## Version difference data
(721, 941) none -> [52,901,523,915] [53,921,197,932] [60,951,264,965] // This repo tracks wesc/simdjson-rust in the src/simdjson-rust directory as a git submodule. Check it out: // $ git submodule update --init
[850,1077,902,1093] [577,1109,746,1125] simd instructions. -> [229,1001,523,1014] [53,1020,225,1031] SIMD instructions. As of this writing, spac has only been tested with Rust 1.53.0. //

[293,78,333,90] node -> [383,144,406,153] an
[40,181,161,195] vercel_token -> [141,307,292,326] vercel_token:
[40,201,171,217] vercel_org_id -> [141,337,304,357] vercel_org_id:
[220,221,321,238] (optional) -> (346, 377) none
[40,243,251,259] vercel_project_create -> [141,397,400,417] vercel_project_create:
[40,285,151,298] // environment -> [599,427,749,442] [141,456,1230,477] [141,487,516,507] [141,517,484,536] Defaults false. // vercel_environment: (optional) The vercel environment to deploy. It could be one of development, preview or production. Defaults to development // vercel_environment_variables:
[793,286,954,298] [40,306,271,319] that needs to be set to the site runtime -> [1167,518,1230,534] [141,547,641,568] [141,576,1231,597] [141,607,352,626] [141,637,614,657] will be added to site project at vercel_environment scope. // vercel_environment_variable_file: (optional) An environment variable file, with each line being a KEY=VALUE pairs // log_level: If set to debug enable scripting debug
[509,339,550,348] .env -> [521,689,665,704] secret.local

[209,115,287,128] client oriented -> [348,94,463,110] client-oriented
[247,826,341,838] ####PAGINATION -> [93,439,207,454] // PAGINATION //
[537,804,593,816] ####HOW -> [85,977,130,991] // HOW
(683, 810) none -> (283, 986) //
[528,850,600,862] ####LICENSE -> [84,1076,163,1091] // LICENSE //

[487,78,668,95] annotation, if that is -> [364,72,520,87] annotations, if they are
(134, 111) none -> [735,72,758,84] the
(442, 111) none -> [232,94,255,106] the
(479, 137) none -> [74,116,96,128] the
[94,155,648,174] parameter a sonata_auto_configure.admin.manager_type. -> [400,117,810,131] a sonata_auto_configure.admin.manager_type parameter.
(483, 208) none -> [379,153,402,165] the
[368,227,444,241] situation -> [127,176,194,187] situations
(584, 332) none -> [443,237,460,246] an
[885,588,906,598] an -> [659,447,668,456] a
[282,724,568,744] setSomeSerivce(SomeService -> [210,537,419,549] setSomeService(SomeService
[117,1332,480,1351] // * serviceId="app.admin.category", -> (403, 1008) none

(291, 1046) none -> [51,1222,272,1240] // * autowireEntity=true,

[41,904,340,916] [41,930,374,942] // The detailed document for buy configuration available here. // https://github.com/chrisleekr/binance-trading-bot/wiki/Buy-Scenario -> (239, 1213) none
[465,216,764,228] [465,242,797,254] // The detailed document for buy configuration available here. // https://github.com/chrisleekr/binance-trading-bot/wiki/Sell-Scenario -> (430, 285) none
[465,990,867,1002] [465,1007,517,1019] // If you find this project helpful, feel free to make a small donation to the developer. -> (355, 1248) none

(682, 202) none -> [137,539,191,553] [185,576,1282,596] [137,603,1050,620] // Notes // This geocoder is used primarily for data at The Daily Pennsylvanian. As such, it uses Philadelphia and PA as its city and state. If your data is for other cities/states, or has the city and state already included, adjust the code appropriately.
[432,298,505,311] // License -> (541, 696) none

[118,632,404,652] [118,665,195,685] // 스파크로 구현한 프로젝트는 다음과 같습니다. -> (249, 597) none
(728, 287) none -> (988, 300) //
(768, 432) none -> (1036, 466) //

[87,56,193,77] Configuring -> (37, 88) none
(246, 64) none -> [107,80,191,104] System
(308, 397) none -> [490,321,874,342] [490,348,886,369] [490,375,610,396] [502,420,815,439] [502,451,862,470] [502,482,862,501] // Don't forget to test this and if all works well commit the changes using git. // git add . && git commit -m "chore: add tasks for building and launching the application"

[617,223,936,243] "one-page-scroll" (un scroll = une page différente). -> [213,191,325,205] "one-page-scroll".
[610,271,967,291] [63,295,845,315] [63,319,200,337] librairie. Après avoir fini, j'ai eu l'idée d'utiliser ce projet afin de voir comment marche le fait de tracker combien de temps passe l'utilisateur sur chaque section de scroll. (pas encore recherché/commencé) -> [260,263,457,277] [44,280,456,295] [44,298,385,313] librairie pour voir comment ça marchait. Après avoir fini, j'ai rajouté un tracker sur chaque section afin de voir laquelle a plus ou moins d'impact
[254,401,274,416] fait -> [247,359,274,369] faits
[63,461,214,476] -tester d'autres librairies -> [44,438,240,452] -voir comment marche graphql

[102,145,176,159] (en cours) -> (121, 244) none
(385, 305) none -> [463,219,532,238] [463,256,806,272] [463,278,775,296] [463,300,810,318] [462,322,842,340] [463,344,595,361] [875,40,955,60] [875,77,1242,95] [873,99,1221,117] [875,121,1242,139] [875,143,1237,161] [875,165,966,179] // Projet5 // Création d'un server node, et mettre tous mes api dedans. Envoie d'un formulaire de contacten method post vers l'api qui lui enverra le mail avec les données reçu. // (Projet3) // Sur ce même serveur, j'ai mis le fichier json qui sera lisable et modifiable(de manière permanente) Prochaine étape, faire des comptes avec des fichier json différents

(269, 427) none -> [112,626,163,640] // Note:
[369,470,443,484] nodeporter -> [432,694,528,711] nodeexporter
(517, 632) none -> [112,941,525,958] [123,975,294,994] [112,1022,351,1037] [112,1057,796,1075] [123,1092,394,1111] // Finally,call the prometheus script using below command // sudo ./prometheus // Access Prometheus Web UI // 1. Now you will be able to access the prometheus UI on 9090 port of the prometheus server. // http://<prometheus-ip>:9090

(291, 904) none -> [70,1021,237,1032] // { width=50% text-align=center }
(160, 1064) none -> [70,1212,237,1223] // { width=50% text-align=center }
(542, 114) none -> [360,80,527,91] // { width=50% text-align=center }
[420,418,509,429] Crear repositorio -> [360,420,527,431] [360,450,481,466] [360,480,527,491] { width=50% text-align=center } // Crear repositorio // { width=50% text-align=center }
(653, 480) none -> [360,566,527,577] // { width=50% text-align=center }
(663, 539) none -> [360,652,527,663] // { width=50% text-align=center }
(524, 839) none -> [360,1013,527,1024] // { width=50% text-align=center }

## REQUIREMENT
Without omitting anything, reproduce the whole of the data.

## YOUR SOLUTION
(721, 941) none -> [52,901,523,915] [53,921,197,932] [60,951,264,965] // This repo tracks wesc/simdjson-rust in the src/simdjson-rust directory as a git submodule. Check it out: // $ git submodule update --init
[850,1077,902,1093] [577,1109,746,1125] simd instructions. -> [229,1001,523,1014] [53,1020,225,1031] SIMD instructions. As of this writing, spac has only been tested with Rust 1.53.0. //

[293,78,333,90] node -> [383,144,406,153] an
[40,181,161,195] vercel_token -> [141,307,292,326] vercel_token:
[40,201,171,217] vercel_org_id -> [141,337,304,357] vercel_org_id:
[220,221,321,238] (optional) -> (346, 377) none
[40,243,251,259] vercel_project_create -> [141,397,400,417] vercel_project_create:
[40,285,151,298] // environment -> [599,427,749,442] [141,456,1230,477] [141,487,516,507] [141,517,484,536] Defaults false. // vercel_environment: (optional) The vercel environment to deploy. It could be one of development, preview or production. Defaults to development // vercel_environment_variables:
[793,286,954,298] [40,306,271,319] that needs to be set to the site runtime -> [1167,518,1230,534] [141,547,641,568] [141,576,1231,597] [141,607,352,626] [141,637,614,657] will be added to site project at vercel_environment scope. // vercel_environment_variable_file: (optional) An environment variable file, with each line being a KEY=VALUE pairs // log_level: If set to debug enable scripting debug
[509,339,550,348] .env -> [521,689,665,704] secret.local

[209,115,287,128] client oriented -> [348,94,463,110] client-oriented
[247,826,341,838] ####PAGINATION -> [93,439,207,454] // PAGINATION //
[537,804,593,816] ####HOW -> [85,977,130,991] // HOW
(683, 810) none -> (283, 986) //
[528,850,600,862] ####LICENSE -> [84,1076,163,1091] // LICENSE //

[487,78,668,95] annotation, if that is -> [364,72,520,87] annotations, if they are
(134, 111) none -> [735,72,758,84] the
(442, 111) none -> [232,94,255,106] the
(479, 137) none -> [74,116,96,128] the
[94,155,648,174] parameter a sonata_auto_configure.admin.manager_type. -> [400,117,810,131] a sonata_auto_configure.admin.manager_type parameter.
(483, 208) none -> [379,153,402,165] the
[368,227,444,241] situation -> [127,176,194,187] situations
(584, 332) none -> [443,237,460,246] an
[885,588,906,598] an -> [659,447,668,456] a
[282,724,568,744] setSomeSerivce(SomeService -> [210,537,419,549] setSomeService(SomeService
[117,1332,480,1351] // * serviceId="app.admin.category", -> (403, 1008) none

(291, 1046) none -> [51,1222,272,1240] // * autowireEntity=true,

[41,904,340,916] [41,930,374,942] // The detailed document for buy configuration available here. // https://github.com/chrisleekr/binance-trading-bot/wiki/Buy-Scenario -> (239, 1213) none
[465,216,764,228] [465,242,797,254] // The detailed document for buy configuration available here. // https://github.com/chrisleekr/binance-trading-bot/wiki/Sell-Scenario -> (430, 285) none
[465,990,867,1002] [465,1007,517,1019] // If you find this project helpful, feel free to make a small donation to the developer. -> (355, 1248) none

(682, 202) none -> [137,539,191,553] [185,576,1282,596] [137,603,1050,620] // Notes // This geocoder is used primarily for data at The Daily Pennsylvanian. As such, it uses Philadelphia and PA as its city and state. If your data is for other cities/states, or has the city and state already included, adjust the code appropriately.
[432,298,505,311] // License -> (541, 696) none

[118,632,404,652] [118,665,195,685] // 스파크로 구현한 프로젝트는 다음과 같습니다. -> (249, 597) none
(728, 287) none -> (988, 300) //
(768, 432) none -> (1036, 466) //

[87,56,193,77] Configuring -> (37, 88) none
(246, 64) none -> [107,80,191,104] System
(308, 397) none -> [490,321,874,342] [490,348,886,369] [490,375,610,396] [502,420,815,439] [502,451,862,470] [502,482,862,501] // Don't forget to test this and if all works well commit the changes using git. // git add . && git commit -m "chore: add tasks for building and launching the application"

[617,223,936,243] "one-page-scroll" (un scroll = une page différente). -> [213,191,325,205] "one-page-scroll".
[610,271,967,291] [63,295,845,315] [63,319,200,337] librairie. Après avoir fini, j'ai eu l'idée d'utiliser ce projet afin de voir comment marche le fait de tracker combien de temps passe l'utilisateur sur chaque section de scroll. (pas encore recherché/commencé) -> [260,263,457,277] [44,280,456,295] [44,298,385,313] librairie pour voir comment ça marchait. Après avoir fini, j'ai rajouté un tracker sur chaque section afin de voir laquelle a plus ou moins d'impact
[254,401,274,416] fait -> [247,359,274,369] faits
[63,461,214,476] -tester d'autres librairies -> [44,438,240,452] -voir comment marche graphql

[102,145,176,159] (en cours) -> (121, 244) none
(385, 305) none -> [463,219,532,238] [463,256,806,272] [463,278,775,296] [463,300,810,318] [462,322,842,340] [463,344,595,361] [875,40,955,60] [875,77,1242,95] [873,99,1221,117] [875,121,1242,139] [875,143,1237,161] [875,165,966,179] // Projet5 // Création d'un server node, et mettre tous mes api dedans. Envoie d'un formulaire de contacten method post vers l'api qui lui enverra le mail avec les données reçu. // (Projet3) // Sur ce même serveur, j'ai mis le fichier json qui sera lisable et modifiable(de manière permanente) Prochaine étape, faire des comptes avec des fichier json différents

(269, 427) none -> [112,626,163,640] // Note:
[369,470,443,484] nodeporter -> [432,694,528,711] nodeexporter
(517, 632) none -> [112,941,525,958] [123,975,294,994] [112,1022,351,1037] [112,1057,796,1075] [123,1092,394,1111] // Finally,call the prometheus script using below command // sudo ./prometheus // Access Prometheus Web UI // 1. Now you will be able to access the prometheus UI on 9090 port of the prometheus server. // http://<prometheus-ip>:9090

(291, 904) none -> [70,1021,237,1032] // { width=50% text-align=center }
(160, 1064) none -> [70,1212,237,1223] // { width=50% text-align=center }
(542, 114) none -> [360,80,527,91] // { width=50% text-align=center }
[420,418,509,429] Crear repositorio -> [360,420,527,431] [360,450,481,466] [360,480,527,491] { width=50% text-align=center } // Crear repositorio // { width=50% text-align=center }
(653, 480) none -> [360,566,527,577] // { width=50% text-align=center }
(663, 539) none -> [360,652,527,663] // { width=50% text-align=center }
(524, 839) none -> [360,1013,527,1024] // { width=50% text-align=center }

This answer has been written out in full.